Data:
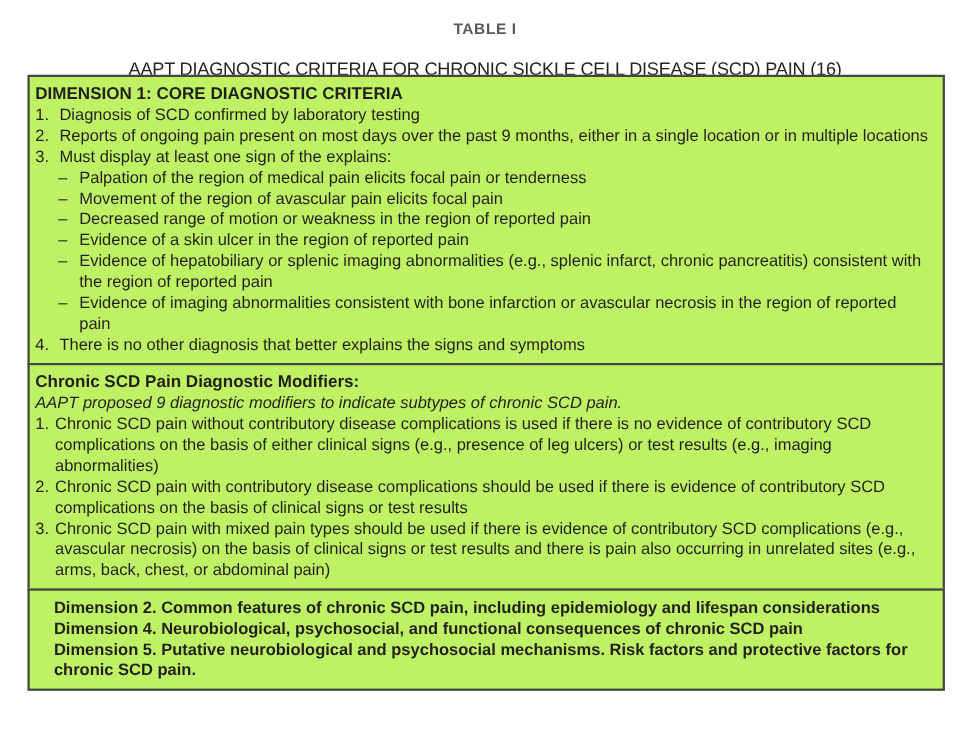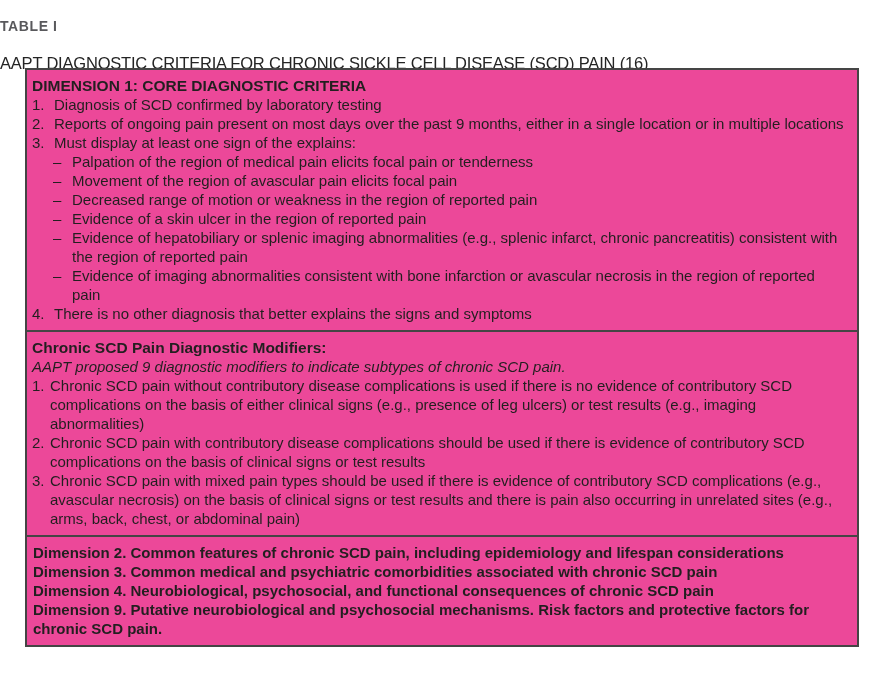--- a/index.html
+++ b/index.html
@@ -20,6 +20,7 @@
     top: 18px;
     left: 0;
     width: 882px;
+    text-align: center;
   }
   .table-label {
     font-size: 14px;

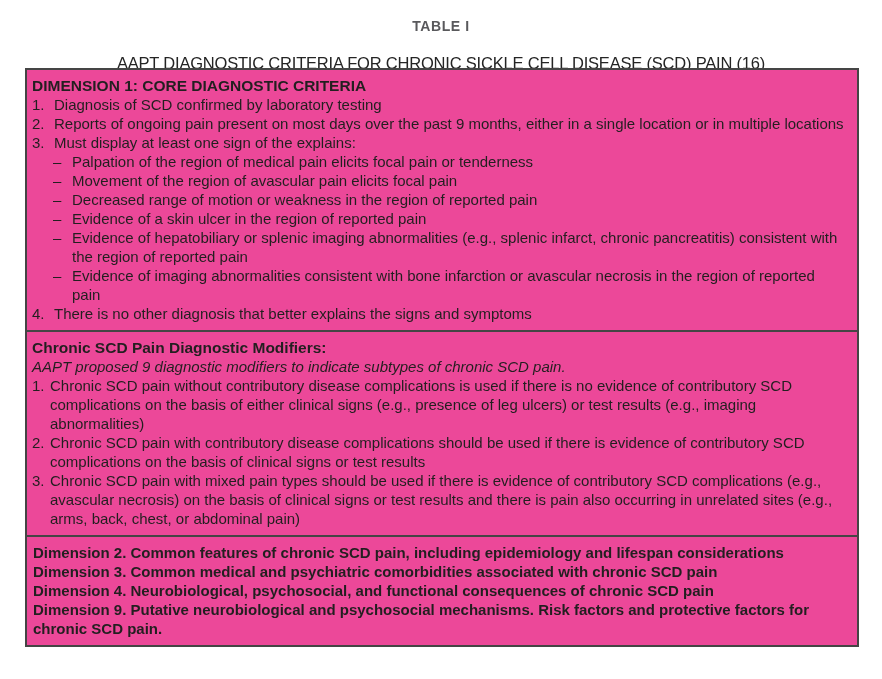--- a/index.html
+++ b/index.html
@@ -45,7 +45,7 @@
   .box {
     box-sizing: border-box;
     border: 2px solid #454545;
-    background: #ec4899;
+    background: #bef264;
     padding: 6px 10px 7px 5px;
     font-size: 15px;
     line-height: 19px;

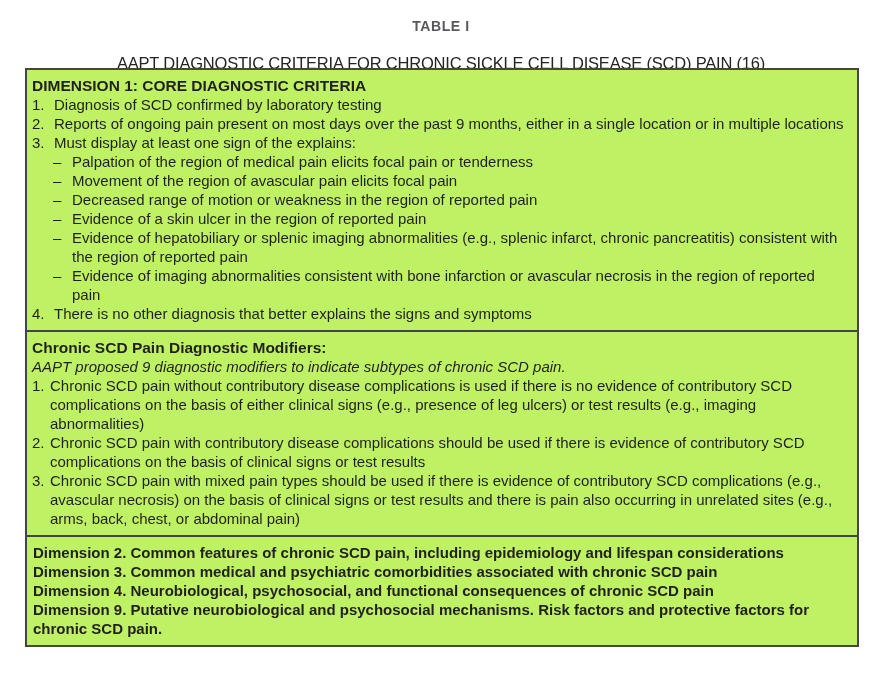--- a/index.html
+++ b/index.html
@@ -64,7 +64,7 @@
   .sub { padding-left: 21px; }
   .sub .marker { flex: 0 0 19px; }
   .box-modifiers .item .marker { flex: 0 0 18px; }
-  .box-dimensions { font-weight: 700; padding-left: 6px; }
+  .box-dimensions { font-weight: 700; padding-left: 22px; }
   .dim-line { margin: 0; }
 </style>
 </head>

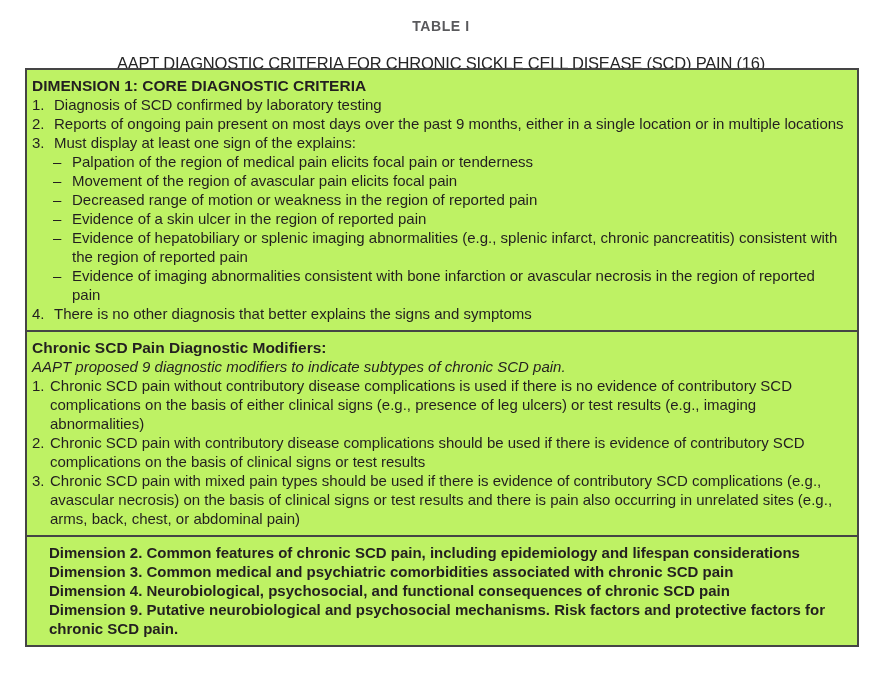--- a/index.html
+++ b/index.html
@@ -144,7 +144,6 @@
 
   <section class="box box-dimensions">
     <p class="dim-line">Dimension 2. Common features of chronic SCD pain, including epidemiology and lifespan considerations</p>
-    <p class="dim-line">Dimension 3. Common medical and psychiatric comorbidities associated with chronic SCD pain</p>
     <p class="dim-line">Dimension 4. Neurobiological, psychosocial, and functional consequences of chronic SCD pain</p>
     <p class="dim-line">Dimension 9. Putative neurobiological and psychosocial mechanisms. Risk factors and protective factors for chronic SCD pain.</p>
   </section>

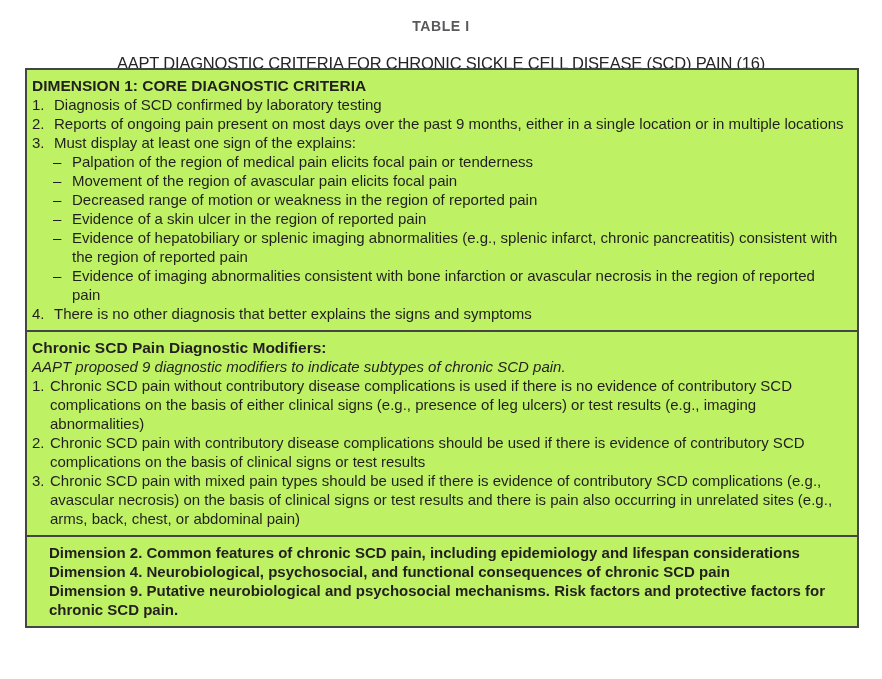--- a/index.html
+++ b/index.html
@@ -145,7 +145,7 @@
   <section class="box box-dimensions">
     <p class="dim-line">Dimension 2. Common features of chronic SCD pain, including epidemiology and lifespan considerations</p>
     <p class="dim-line">Dimension 4. Neurobiological, psychosocial, and functional consequences of chronic SCD pain</p>
-    <p class="dim-line">Dimension 9. Putative neurobiological and psychosocial mechanisms. Risk factors and protective factors for chronic SCD pain.</p>
+    <p class="dim-line">Dimension 5. Putative neurobiological and psychosocial mechanisms. Risk factors and protective factors for chronic SCD pain.</p>
   </section>
 
 </div>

Task instructions: Report all lines in the records that include the string "marker".

Exercise result:
   .sub .marker { flex: 0 0 19px; }
   .box-modifiers .item .marker { flex: 0 0 18px; }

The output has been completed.